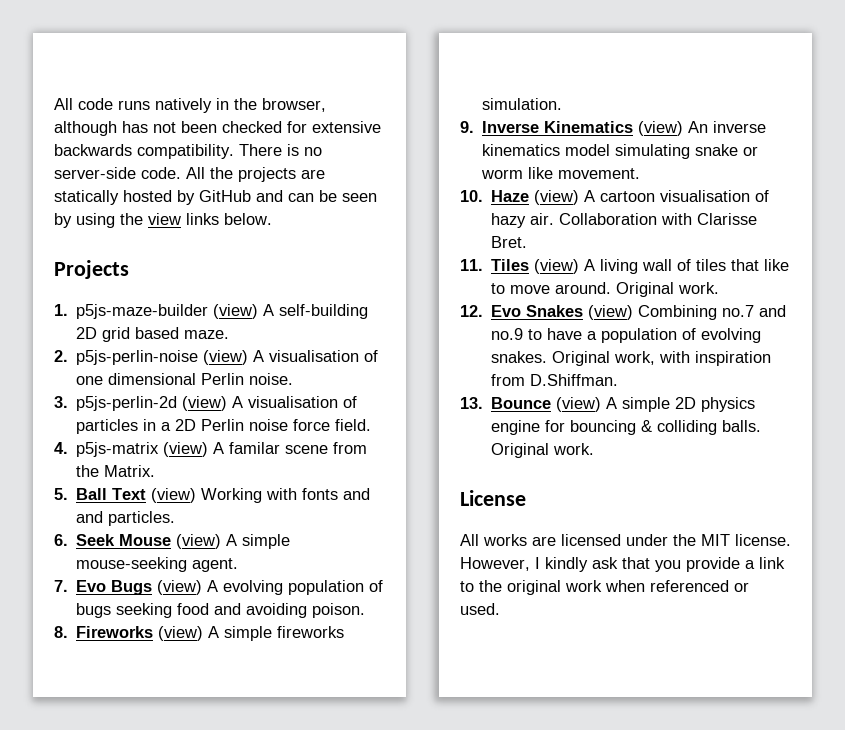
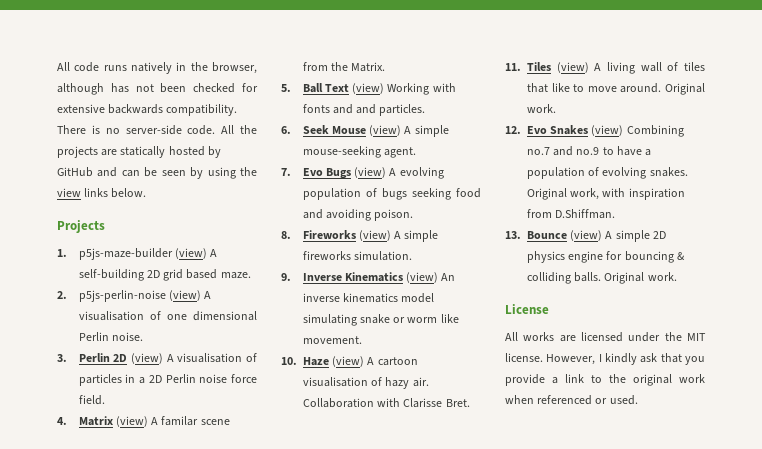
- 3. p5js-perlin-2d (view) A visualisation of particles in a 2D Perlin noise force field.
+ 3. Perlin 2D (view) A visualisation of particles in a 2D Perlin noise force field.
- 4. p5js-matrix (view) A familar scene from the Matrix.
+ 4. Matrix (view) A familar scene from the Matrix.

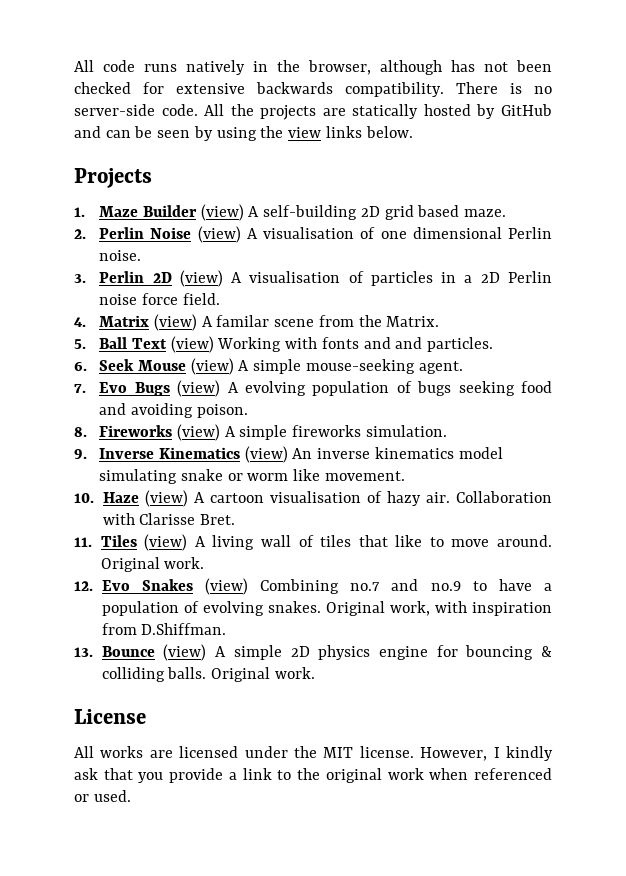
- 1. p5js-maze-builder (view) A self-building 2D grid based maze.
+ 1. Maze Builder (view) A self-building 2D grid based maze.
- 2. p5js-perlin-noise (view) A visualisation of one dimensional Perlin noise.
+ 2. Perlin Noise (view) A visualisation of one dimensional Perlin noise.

* * * * * * * * *

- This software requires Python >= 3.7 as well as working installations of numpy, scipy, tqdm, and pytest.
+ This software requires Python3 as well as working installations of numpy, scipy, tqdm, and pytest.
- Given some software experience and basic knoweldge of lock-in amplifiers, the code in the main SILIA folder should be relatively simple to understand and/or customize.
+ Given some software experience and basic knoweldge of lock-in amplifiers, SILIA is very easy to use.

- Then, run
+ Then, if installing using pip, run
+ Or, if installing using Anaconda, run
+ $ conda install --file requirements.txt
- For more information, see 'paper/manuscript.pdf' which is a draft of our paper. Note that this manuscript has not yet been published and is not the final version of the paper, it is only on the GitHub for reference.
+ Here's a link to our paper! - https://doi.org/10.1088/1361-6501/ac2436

* * * * * * * * *

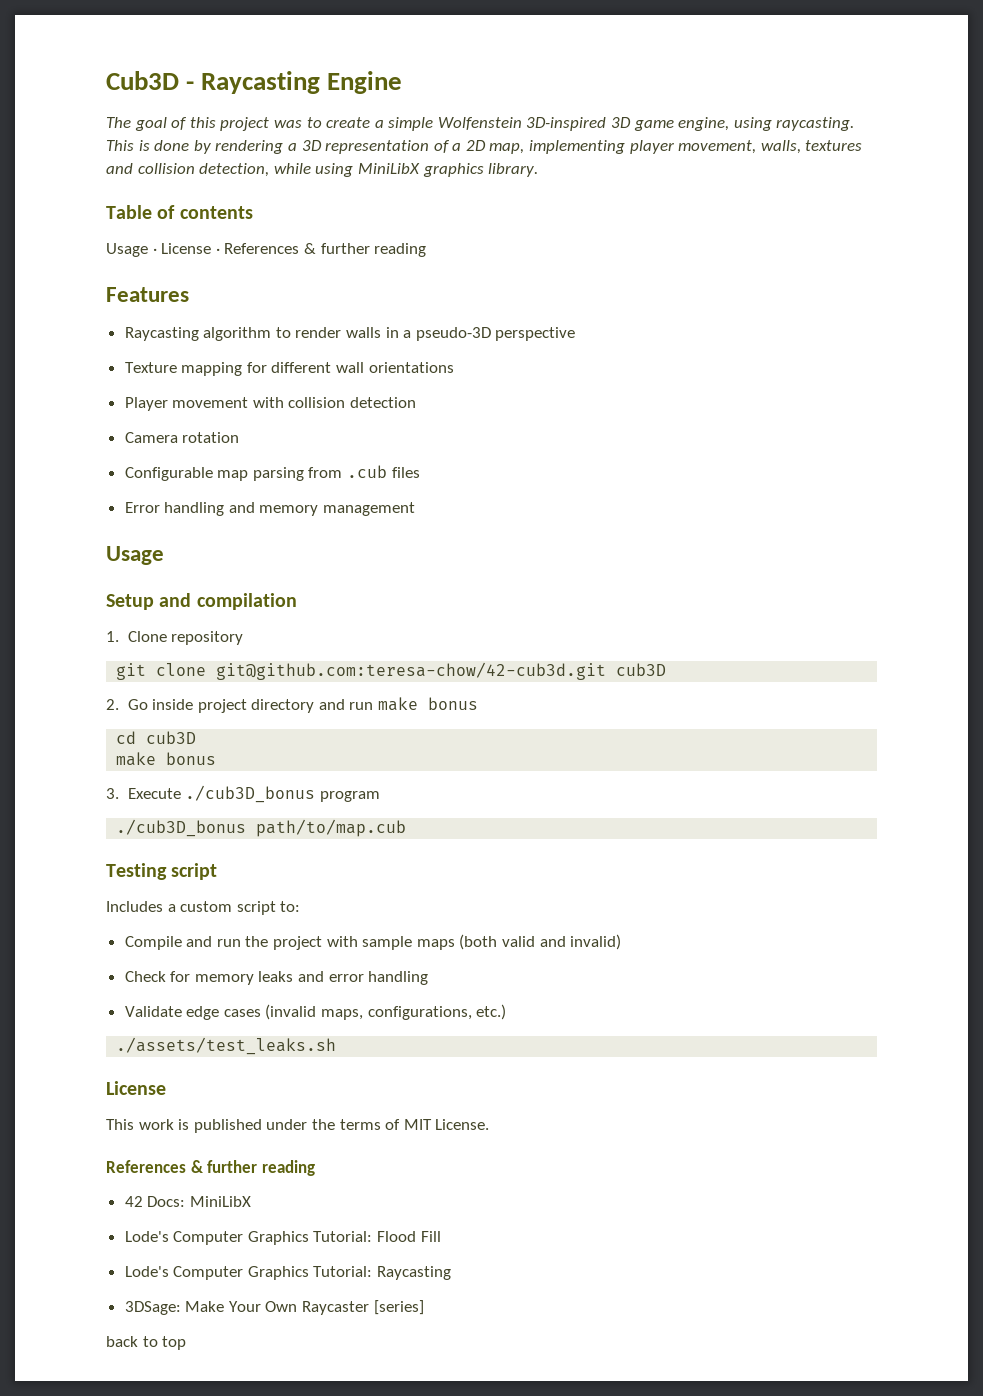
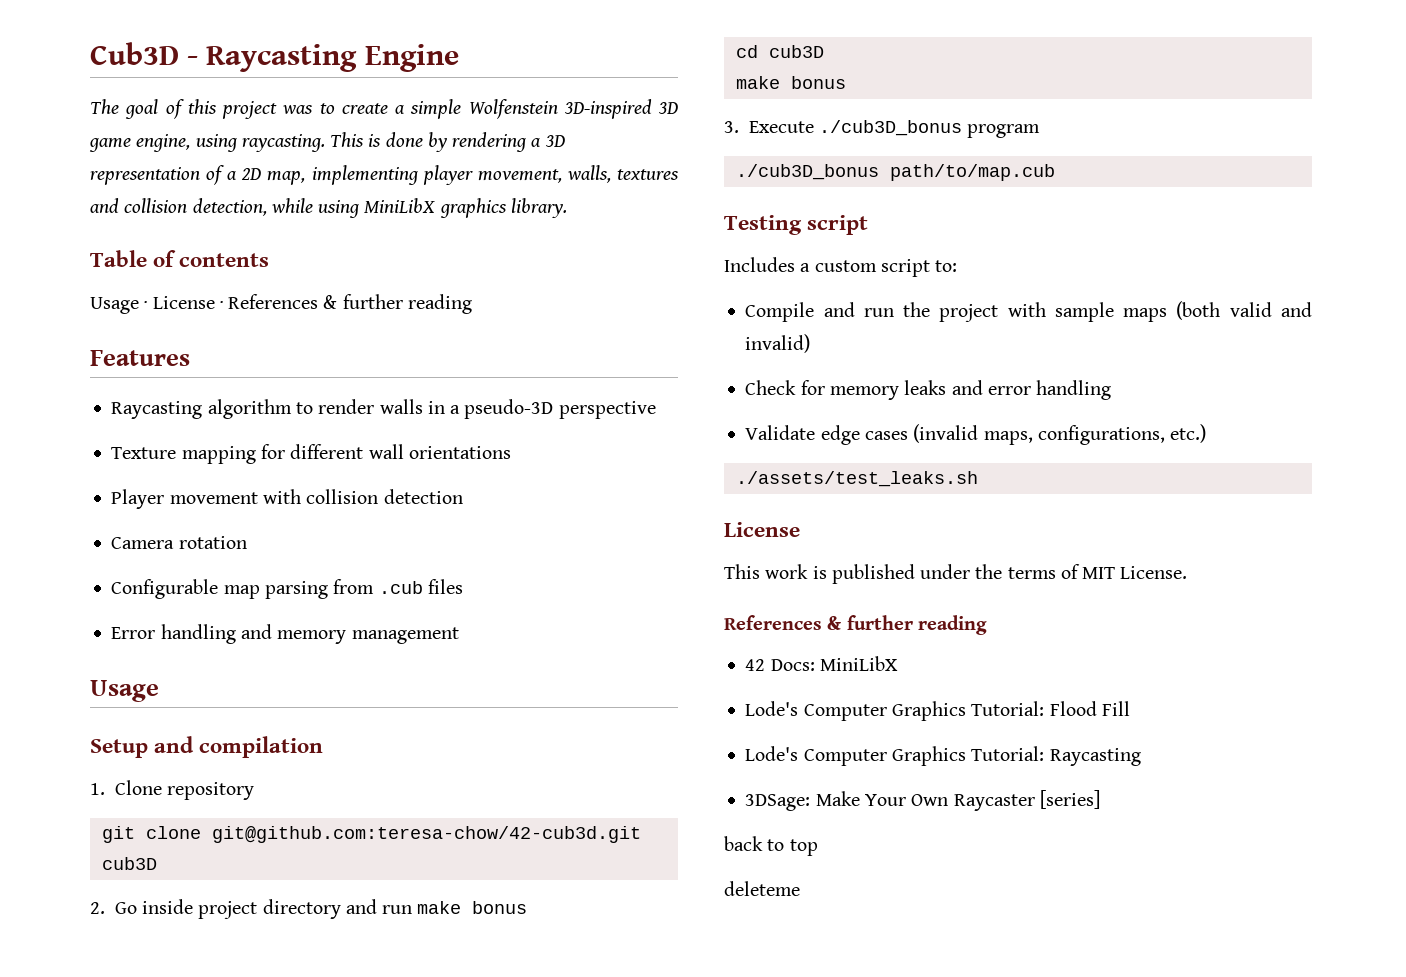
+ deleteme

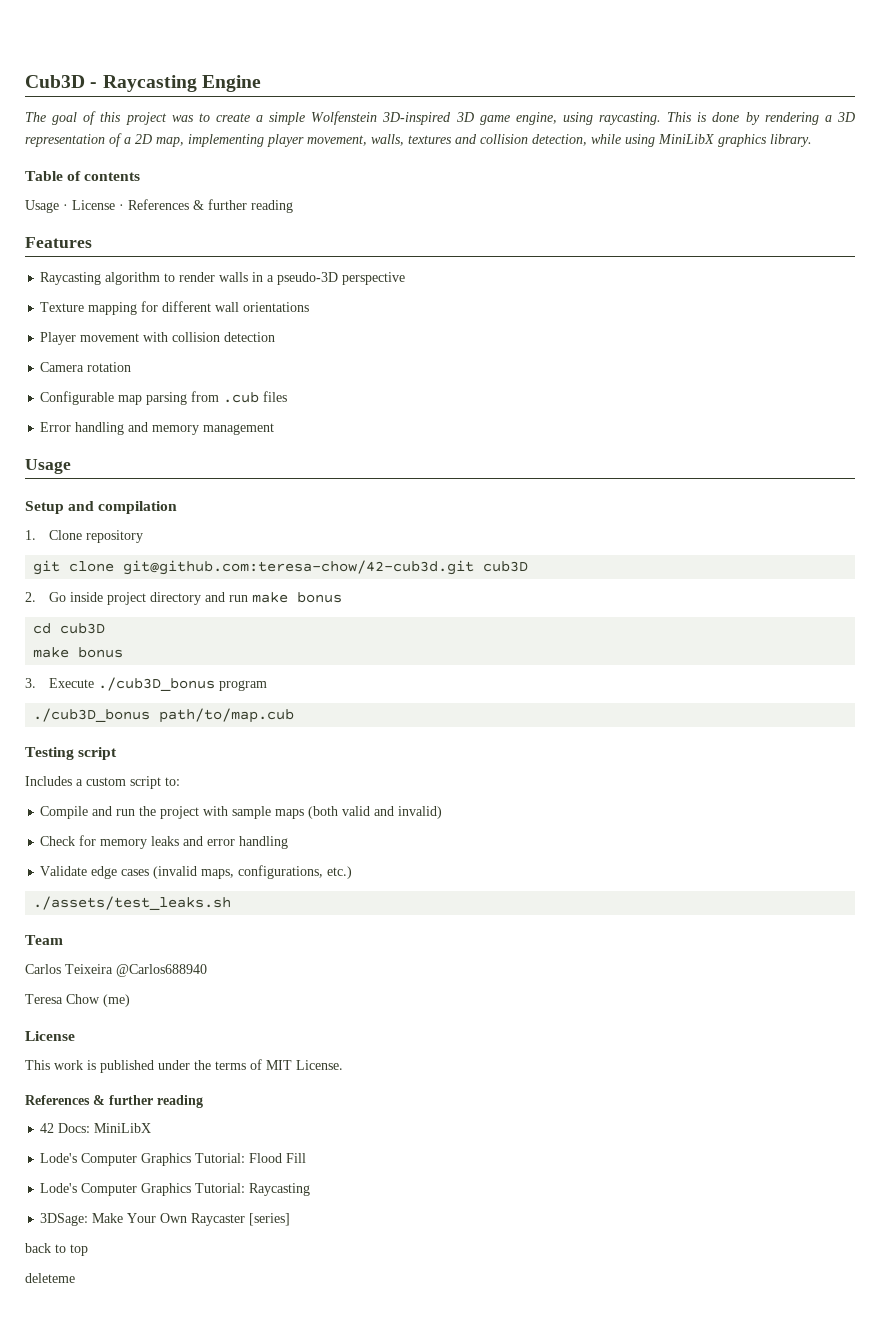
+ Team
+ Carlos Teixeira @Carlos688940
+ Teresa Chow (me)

* * * * * * * * *

After locating the line with "software requires Python3" above, return that line and every later line through the one with "paper! - https://doi.org/10.1088/1361-6501/ac2436", word for word and with nothing else.

+ This software requires Python3 as well as working installations of numpy, scipy, tqdm, and pytest.
- Given some software experience and basic knoweldge of lock-in amplifiers, the code in the main SILIA folder should be relatively simple to understand and/or customize.
+ Given some software experience and basic knoweldge of lock-in amplifiers, SILIA is very easy to use.

- Then, run
+ Then, if installing using pip, run
+ Or, if installing using Anaconda, run
+ $ conda install --file requirements.txt
- For more information, see 'paper/manuscript.pdf' which is a draft of our paper. Note that this manuscript has not yet been published and is not the final version of the paper, it is only on the GitHub for reference.
+ Here's a link to our paper! - https://doi.org/10.1088/1361-6501/ac2436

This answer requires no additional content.